Dataset excerpts>
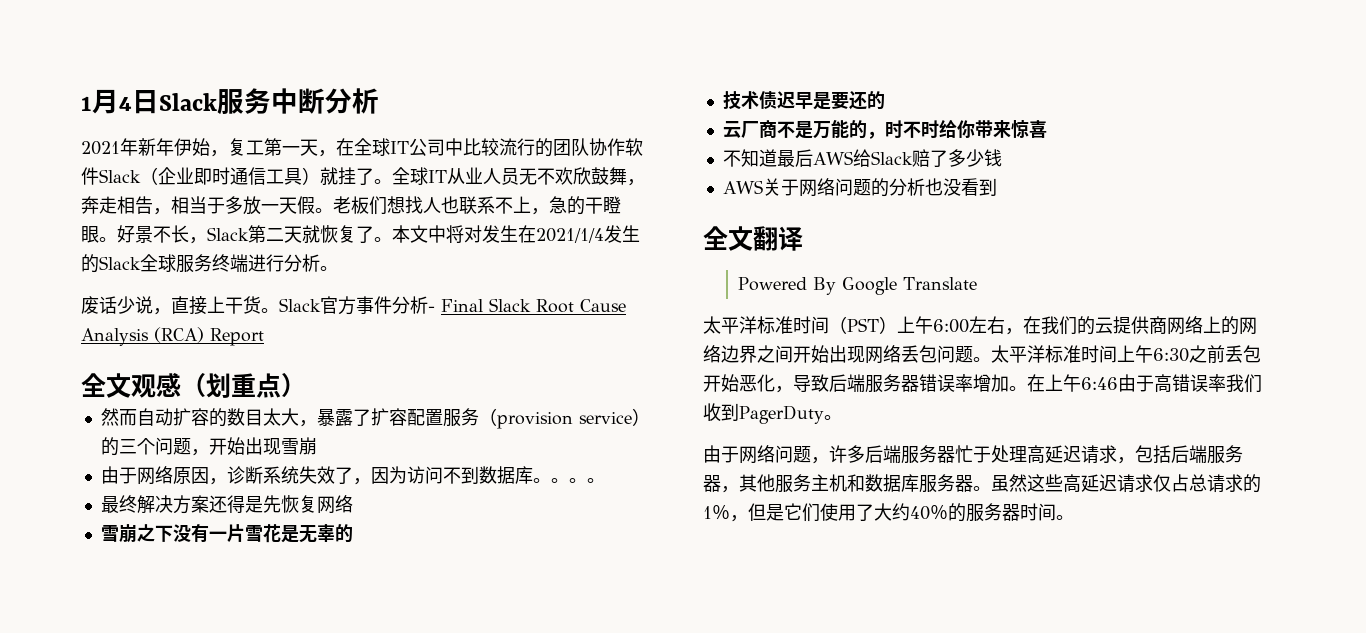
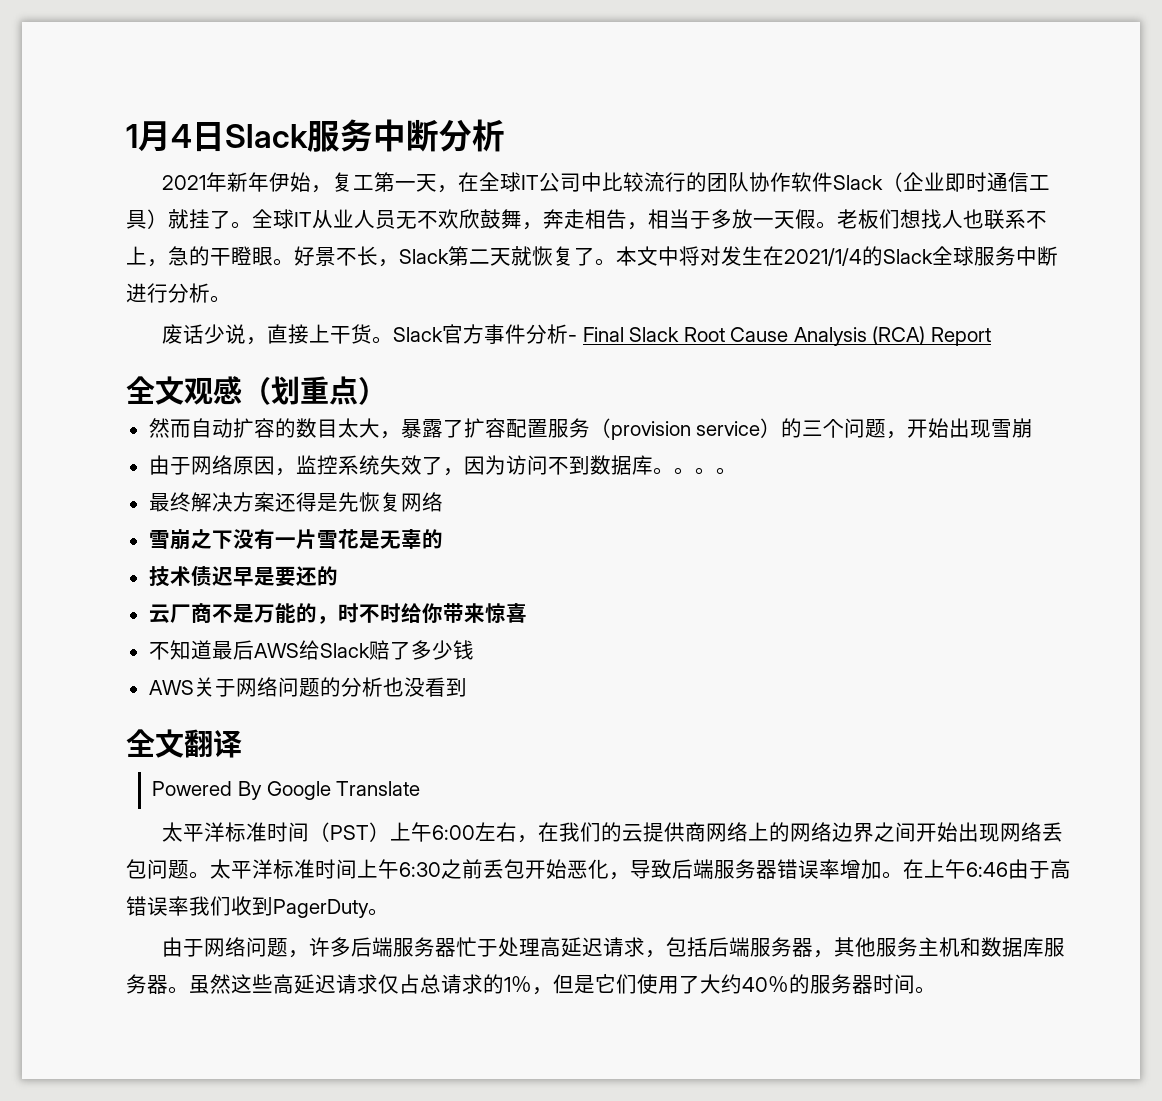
- 本文中将对发生在2021/1/4发生的Slack全球服务终端进行分析。
+ 本文中将对发生在2021/1/4的Slack全球服务中断进行分析。
- 由于网络原因，诊断系统失效了，因为访问不到数据库。
+ 由于网络原因，监控系统失效了，因为访问不到数据库。

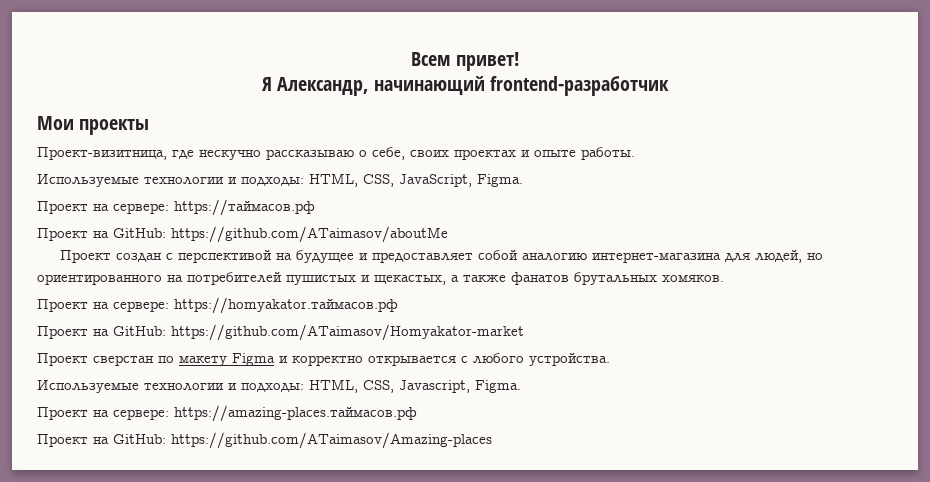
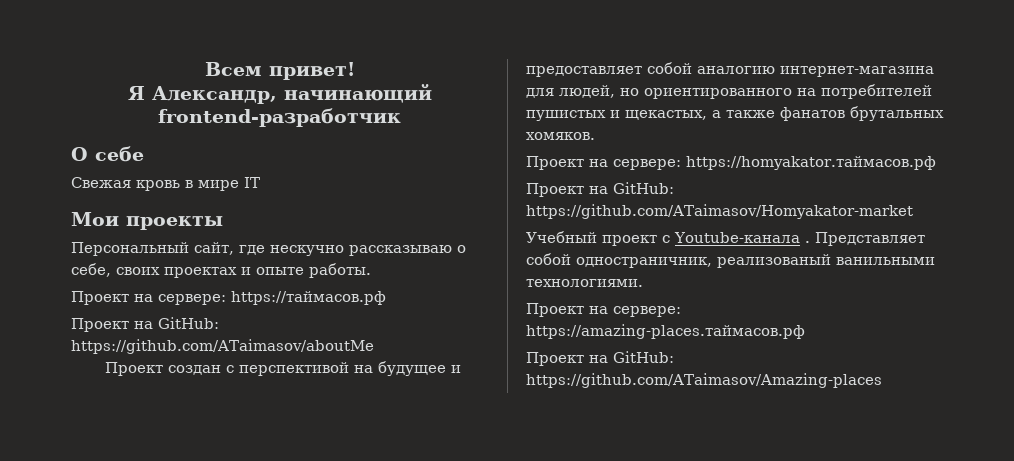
+ О себе
+ Свежая кровь в мире IT
- Проект-визитница, где нескучно рассказываю о себе, своих проектах и опыте работы.
+ Персональный сайт, где нескучно рассказываю о себе, своих проектах и опыте работы.
- Используемые технологии и подходы: HTML, CSS, JavaScript, Figma.
- Проект сверстан по макету Figma и корректно открывается с любого устройства.
- Используемые технологии и подходы: HTML, CSS, Javascript, Figma.
+ Учебный проект с Youtube-канала . Представляет собой одностраничник, реализованый ванильными технологиями.

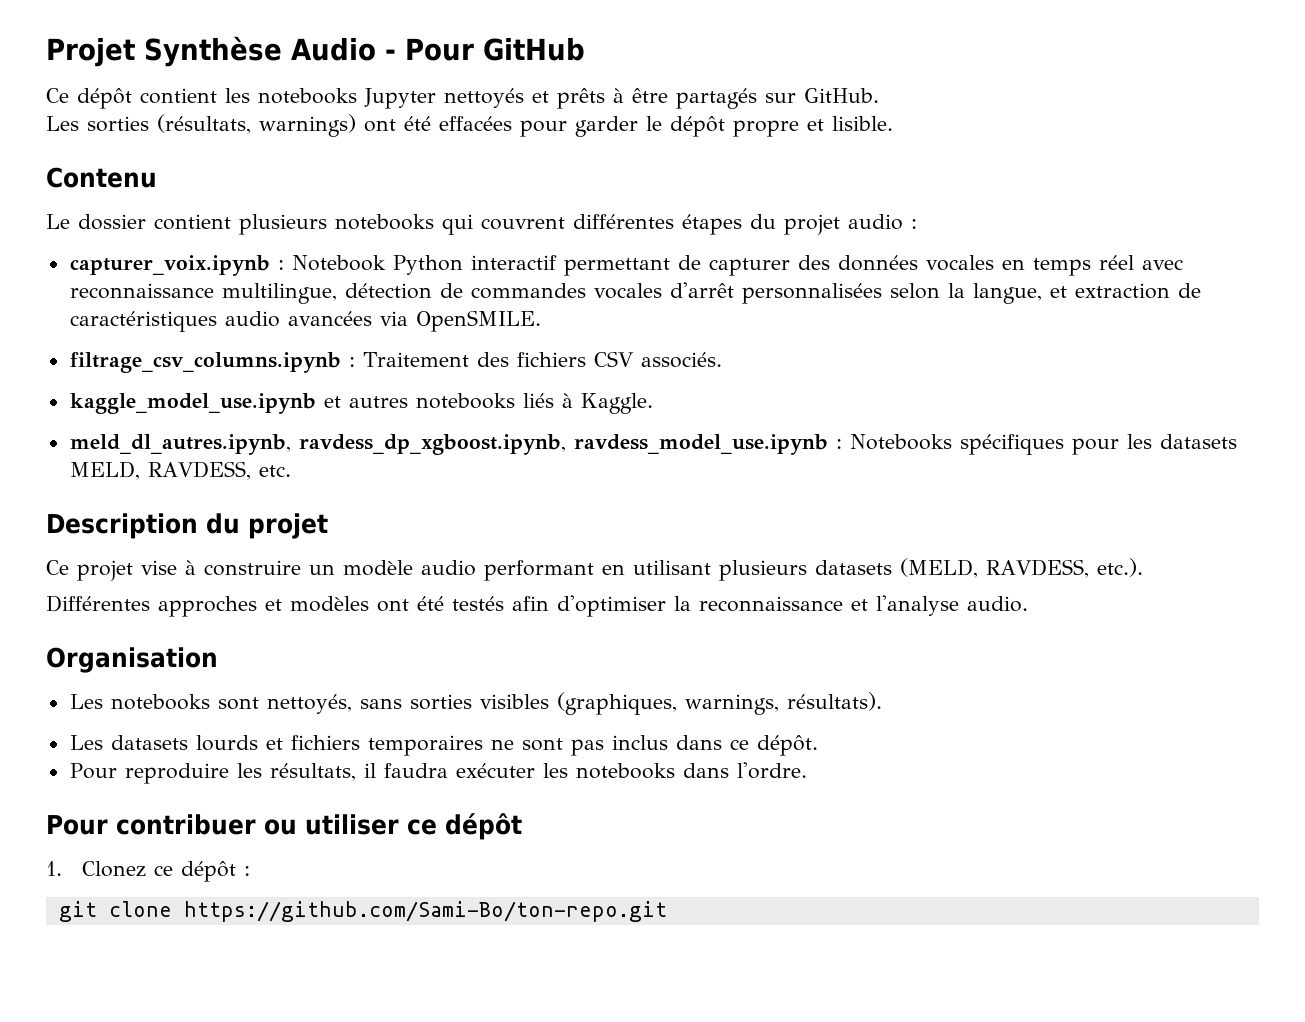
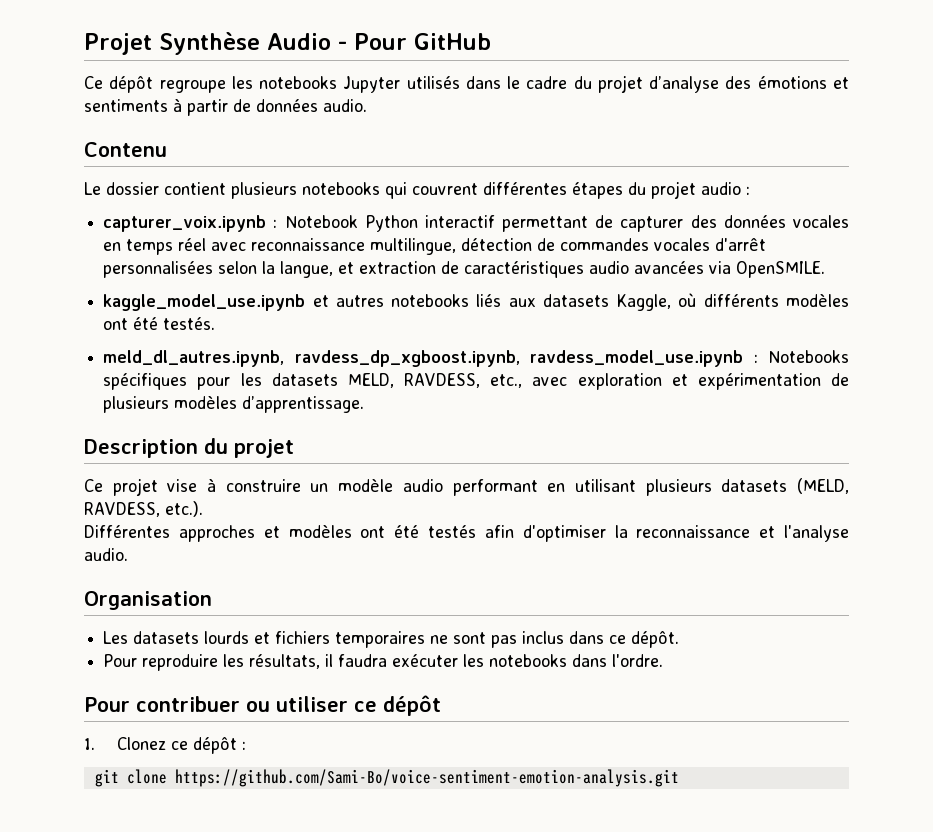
- Ce dépôt contient les notebooks Jupyter nettoyés et prêts à être partagés sur GitHub.
- Les sorties (résultats, warnings) ont été effacées pour garder le dépôt propre et lisible.
+ Ce dépôt regroupe les notebooks Jupyter utilisés dans le cadre du projet d’analyse des émotions et sentiments à partir de données audio.
- filtrage_csv_columns.ipynb : Traitement des fichiers CSV associés.
- kaggle_model_use.ipynb et autres notebooks liés à Kaggle.
+ kaggle_model_use.ipynb et autres notebooks liés aux datasets Kaggle, où différents modèles ont été testés.
- meld_dl_autres.ipynb, ravdess_dp_xgboost.ipynb, ravdess_model_use.ipynb : Notebooks spécifiques pour les datasets MELD, RAVDESS, etc.
+ meld_dl_autres.ipynb, ravdess_dp_xgboost.ipynb, ravdess_model_use.ipynb : Notebooks spécifiques pour les datasets MELD, RAVDESS, etc., avec exploration et expérimentation de plusieurs modèles d’apprentissage.
- Les notebooks sont nettoyés, sans sorties visibles (graphiques, warnings, résultats).
- git clone https://github.com/Sami-Bo/ton-repo.git
+ git clone https://github.com/Sami-Bo/voice-sentiment-emotion-analysis.git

Goal of the exercise> In the data above, retype exactly and only the lines between the one holding "- kaggle_model_use.ipynb et" and the one holding "ont été testés.", inclusive.

The answer>
- kaggle_model_use.ipynb et autres notebooks liés à Kaggle.
+ kaggle_model_use.ipynb et autres notebooks liés aux datasets Kaggle, où différents modèles ont été testés.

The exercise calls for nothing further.